§ Task objective: Examine each line of the data, and copy the ones containing "débits".
──────── Extracted material ────────
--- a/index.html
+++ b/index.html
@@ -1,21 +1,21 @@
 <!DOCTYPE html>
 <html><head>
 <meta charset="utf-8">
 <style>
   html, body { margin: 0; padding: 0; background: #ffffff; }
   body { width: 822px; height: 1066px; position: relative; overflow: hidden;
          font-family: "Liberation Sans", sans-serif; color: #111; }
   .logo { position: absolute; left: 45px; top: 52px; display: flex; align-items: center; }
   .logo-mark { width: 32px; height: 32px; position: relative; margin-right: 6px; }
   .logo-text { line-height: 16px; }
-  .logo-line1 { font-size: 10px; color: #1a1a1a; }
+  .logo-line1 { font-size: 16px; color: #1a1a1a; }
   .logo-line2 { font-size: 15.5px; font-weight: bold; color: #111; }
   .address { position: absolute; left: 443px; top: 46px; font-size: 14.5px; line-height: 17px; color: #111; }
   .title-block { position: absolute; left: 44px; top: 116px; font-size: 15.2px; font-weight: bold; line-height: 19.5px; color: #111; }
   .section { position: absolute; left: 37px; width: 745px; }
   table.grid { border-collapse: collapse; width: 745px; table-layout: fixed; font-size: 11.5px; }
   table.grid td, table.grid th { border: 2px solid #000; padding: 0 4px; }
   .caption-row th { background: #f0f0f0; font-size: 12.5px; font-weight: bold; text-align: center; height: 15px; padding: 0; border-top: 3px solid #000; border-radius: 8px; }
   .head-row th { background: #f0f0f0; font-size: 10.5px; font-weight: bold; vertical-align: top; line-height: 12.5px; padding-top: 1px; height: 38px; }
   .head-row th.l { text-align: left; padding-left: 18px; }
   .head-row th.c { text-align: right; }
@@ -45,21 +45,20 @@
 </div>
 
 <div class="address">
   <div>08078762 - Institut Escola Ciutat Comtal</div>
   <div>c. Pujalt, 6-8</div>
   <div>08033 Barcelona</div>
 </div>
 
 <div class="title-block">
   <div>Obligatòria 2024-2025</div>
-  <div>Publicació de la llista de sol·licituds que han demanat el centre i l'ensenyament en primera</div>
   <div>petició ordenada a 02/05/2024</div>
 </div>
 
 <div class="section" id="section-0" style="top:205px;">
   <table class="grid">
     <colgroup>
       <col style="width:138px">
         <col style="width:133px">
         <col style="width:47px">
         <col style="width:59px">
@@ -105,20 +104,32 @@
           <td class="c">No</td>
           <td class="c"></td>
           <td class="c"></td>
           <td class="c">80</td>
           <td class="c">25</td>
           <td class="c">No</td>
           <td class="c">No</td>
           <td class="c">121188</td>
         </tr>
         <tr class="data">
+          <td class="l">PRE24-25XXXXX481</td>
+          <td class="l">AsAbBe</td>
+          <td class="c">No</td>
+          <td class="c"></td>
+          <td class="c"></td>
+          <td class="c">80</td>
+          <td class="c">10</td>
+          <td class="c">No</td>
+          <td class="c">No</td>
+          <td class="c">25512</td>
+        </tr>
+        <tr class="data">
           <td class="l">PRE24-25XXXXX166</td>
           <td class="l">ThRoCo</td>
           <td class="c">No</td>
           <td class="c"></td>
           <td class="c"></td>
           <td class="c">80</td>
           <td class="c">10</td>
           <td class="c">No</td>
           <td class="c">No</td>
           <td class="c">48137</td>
────────
──────── Extracted material ────────
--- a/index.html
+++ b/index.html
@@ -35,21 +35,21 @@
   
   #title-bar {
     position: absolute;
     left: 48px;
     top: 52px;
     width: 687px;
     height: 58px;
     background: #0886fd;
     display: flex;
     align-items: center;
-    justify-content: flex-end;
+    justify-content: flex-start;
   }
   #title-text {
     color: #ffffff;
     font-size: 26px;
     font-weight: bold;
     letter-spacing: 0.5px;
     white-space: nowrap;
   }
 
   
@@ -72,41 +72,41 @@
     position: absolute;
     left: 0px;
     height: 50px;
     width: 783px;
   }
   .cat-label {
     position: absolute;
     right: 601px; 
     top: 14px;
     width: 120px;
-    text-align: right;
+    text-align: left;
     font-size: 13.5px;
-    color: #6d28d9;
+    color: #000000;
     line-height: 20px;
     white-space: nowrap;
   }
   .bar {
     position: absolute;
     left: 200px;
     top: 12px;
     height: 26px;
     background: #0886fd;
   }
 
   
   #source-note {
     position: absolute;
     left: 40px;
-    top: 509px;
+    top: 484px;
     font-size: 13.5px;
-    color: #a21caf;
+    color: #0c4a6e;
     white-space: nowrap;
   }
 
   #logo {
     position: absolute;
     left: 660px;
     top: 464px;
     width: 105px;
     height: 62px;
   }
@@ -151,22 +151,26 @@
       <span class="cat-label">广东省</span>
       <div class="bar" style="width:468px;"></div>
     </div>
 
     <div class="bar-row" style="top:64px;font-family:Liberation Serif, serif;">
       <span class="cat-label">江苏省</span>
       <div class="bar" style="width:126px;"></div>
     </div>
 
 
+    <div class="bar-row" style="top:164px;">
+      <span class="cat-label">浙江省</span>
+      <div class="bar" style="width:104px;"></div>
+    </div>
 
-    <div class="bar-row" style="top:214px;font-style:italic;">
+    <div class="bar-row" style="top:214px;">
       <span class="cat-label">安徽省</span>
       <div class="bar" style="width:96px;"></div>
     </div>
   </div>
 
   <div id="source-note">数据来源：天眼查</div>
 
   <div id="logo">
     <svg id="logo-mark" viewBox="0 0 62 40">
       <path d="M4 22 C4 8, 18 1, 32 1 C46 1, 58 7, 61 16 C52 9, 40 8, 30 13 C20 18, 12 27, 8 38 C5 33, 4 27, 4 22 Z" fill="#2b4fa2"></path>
────────
──────── Extracted material ────────
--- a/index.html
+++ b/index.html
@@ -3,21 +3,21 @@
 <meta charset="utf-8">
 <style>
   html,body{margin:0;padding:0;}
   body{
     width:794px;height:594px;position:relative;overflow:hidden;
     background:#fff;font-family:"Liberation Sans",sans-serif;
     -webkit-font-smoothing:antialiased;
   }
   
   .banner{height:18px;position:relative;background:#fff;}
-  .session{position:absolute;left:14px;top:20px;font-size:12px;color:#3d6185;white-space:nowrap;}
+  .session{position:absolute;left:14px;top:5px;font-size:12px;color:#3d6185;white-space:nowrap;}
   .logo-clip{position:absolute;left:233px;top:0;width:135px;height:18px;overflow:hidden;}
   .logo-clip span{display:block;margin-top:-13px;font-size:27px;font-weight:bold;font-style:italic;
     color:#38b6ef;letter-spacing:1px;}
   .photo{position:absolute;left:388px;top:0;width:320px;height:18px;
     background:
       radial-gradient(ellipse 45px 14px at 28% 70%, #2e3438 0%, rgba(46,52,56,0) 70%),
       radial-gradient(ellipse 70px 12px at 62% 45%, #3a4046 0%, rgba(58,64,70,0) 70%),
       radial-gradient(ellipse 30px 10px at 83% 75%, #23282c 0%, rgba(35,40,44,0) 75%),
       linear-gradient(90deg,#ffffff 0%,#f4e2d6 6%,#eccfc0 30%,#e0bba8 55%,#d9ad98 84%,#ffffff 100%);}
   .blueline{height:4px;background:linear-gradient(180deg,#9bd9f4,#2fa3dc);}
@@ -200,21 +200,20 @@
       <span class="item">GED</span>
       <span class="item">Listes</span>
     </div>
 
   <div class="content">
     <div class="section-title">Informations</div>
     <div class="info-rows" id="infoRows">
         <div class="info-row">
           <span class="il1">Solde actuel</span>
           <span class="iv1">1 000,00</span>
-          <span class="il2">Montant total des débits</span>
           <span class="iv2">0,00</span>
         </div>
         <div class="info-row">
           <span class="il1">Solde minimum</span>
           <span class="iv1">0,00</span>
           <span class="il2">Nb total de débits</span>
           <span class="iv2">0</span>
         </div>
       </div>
────────
§ Solution to the exercise:
-          <span class="il2">Montant total des débits</span>
           <span class="il2">Nb total de débits</span>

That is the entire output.